I was going to write a book on Free Pascal, and an Intro to Pascal using Free
Pascal. But my Pascal skills are so out of date it would only be text based
code and not OOP. Free Pascal and Lazarus need some books written on them. But
I'm not skilled enough to write them.

There used to be a Borland Museum that gave away DOS versions of Turbo Pascal,
Turbo C, Turbo C++ etc. I think the current link is here:
[http://edn.embarcadero.com/museum/](http://edn.embarcadero.com/museum/)

I haven't tried it in a while. They have the specs on Delphi 1.0 but never
gave away Delphi 1.0 which would have been a 16 bit Windows program.

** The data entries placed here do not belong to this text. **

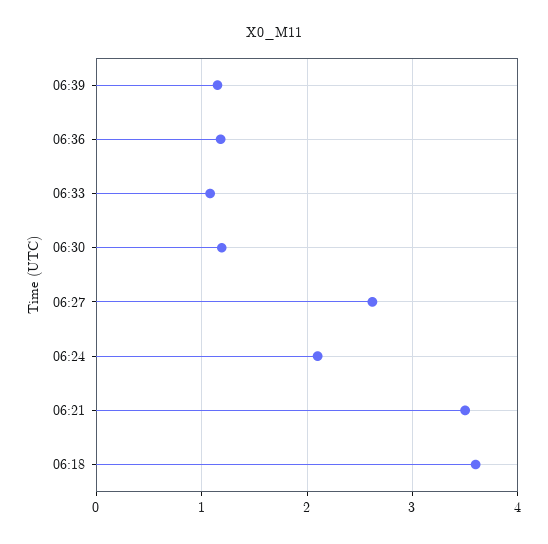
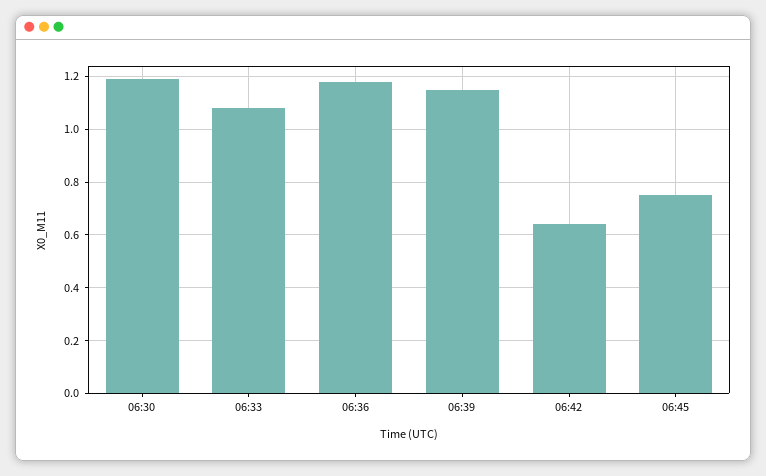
06:27: 2.6 -> none
06:24: 2.1 -> none
06:21: 3.5 -> none
06:18: 3.6 -> none
06:42: none -> 0.65
06:45: none -> 0.75

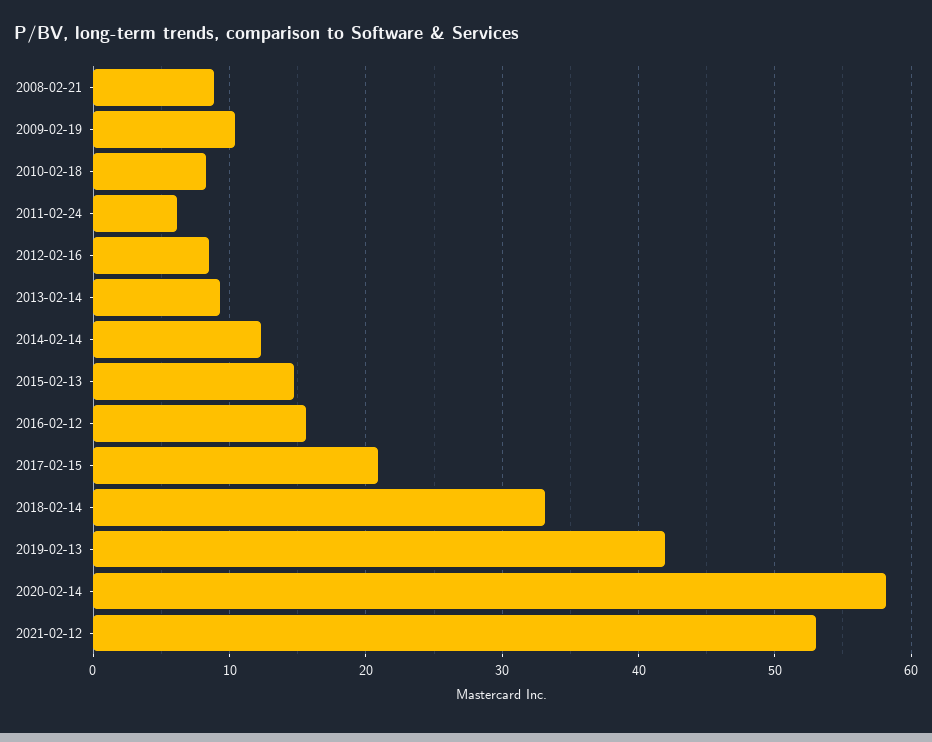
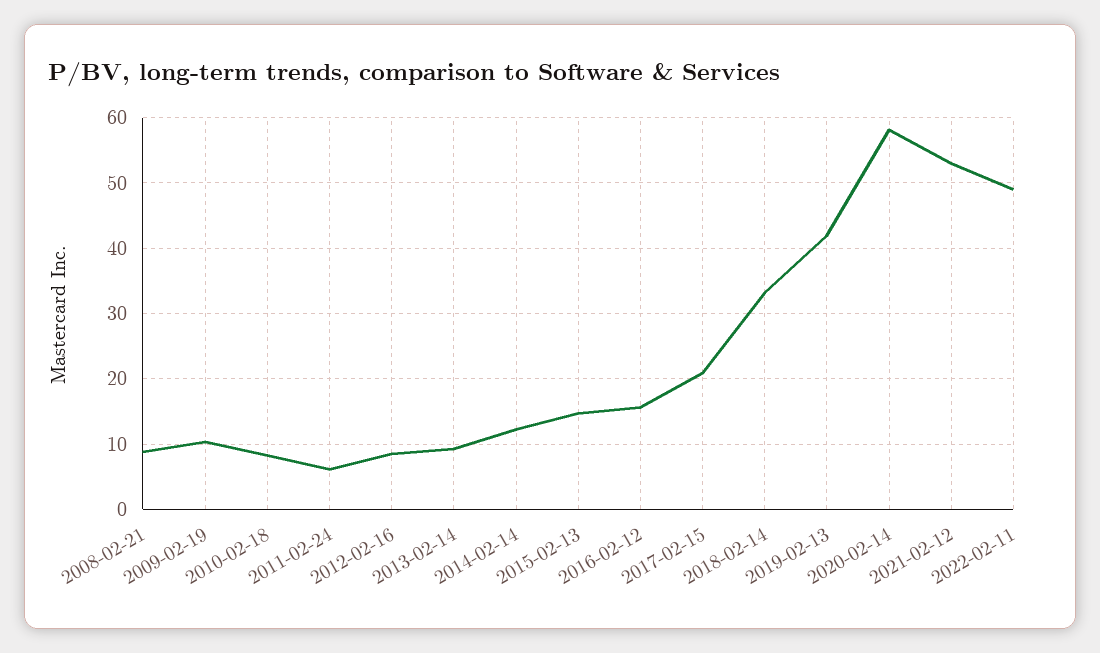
2022-02-11: none -> 49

I've seen versions of Delphi on Bit Torrent sites, but I stay away from
pirated software. Sometimes the cracks are infected with viruses. Better to
stay with Free Pascal and Lazarus instead. Besides Free Pascal and Lazarus are
cross platform. Delphi isn't cross platform.

Trade Wars Game Server is still written in Delphi, it is based on the old BBS
Tradewars 2002 written in Turbo Pascal.
[http://www.eisonline.com/](http://www.eisonline.com/) They went from modem
connections to Internet Telnet connections. People still play it and buy it.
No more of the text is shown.